- [AIM OF THE TASK]
All of the records below are to be printed exactly; the pictures are to be left out.

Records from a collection
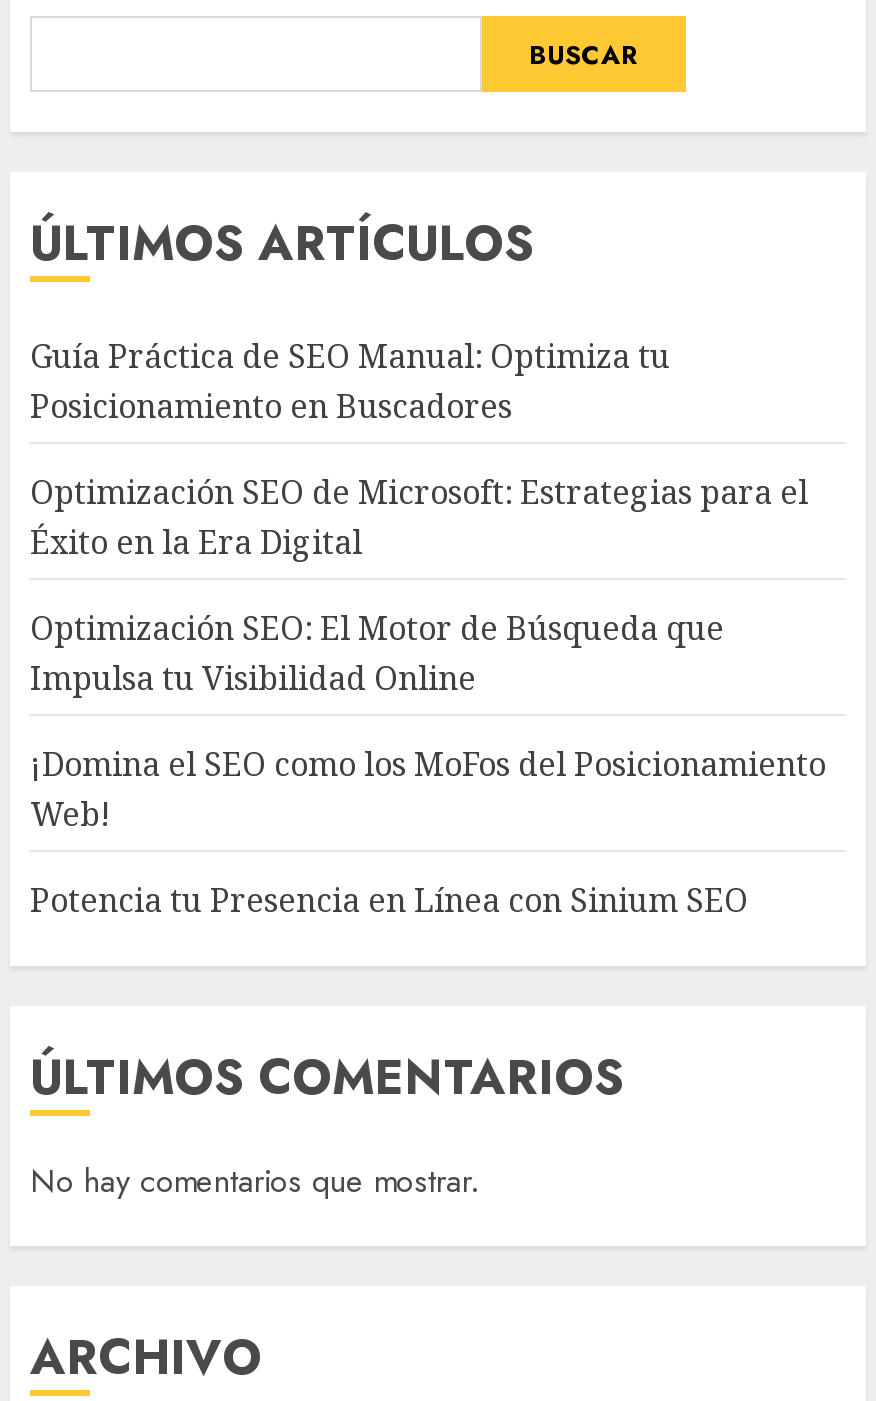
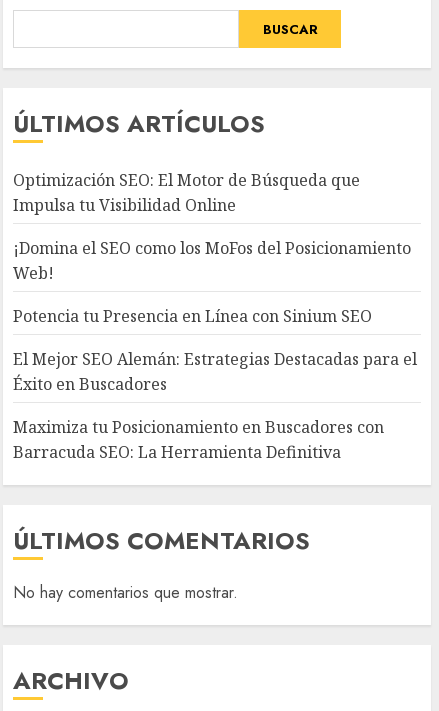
- Guía Práctica de SEO Manual: Optimiza tu
- Posicionamiento en Buscadores
- Optimización SEO de Microsoft: Estrategias para el
- Éxito en la Era Digital

moved up: Optimización SEO: El Motor de Búsqueda que | Impulsa tu Visibilidad Online | ¡Domina el SEO como los MoFos del Posicionamiento | Web! | Potencia tu Presencia en Línea con Sinium SEO

+ El Mejor SEO Alemán: Estrategias Destacadas para el
+ Éxito en Buscadores
+ Maximiza tu Posicionamiento en Buscadores con
+ Barracuda SEO: La Herramienta Definitiva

- [ANSWER SECTION]
- Guía Práctica de SEO Manual: Optimiza tu
- Posicionamiento en Buscadores
- Optimización SEO de Microsoft: Estrategias para el
- Éxito en la Era Digital

moved up: Optimización SEO: El Motor de Búsqueda que | Impulsa tu Visibilidad Online | ¡Domina el SEO como los MoFos del Posicionamiento | Web! | Potencia tu Presencia en Línea con Sinium SEO

+ El Mejor SEO Alemán: Estrategias Destacadas para el
+ Éxito en Buscadores
+ Maximiza tu Posicionamiento en Buscadores con
+ Barracuda SEO: La Herramienta Definitiva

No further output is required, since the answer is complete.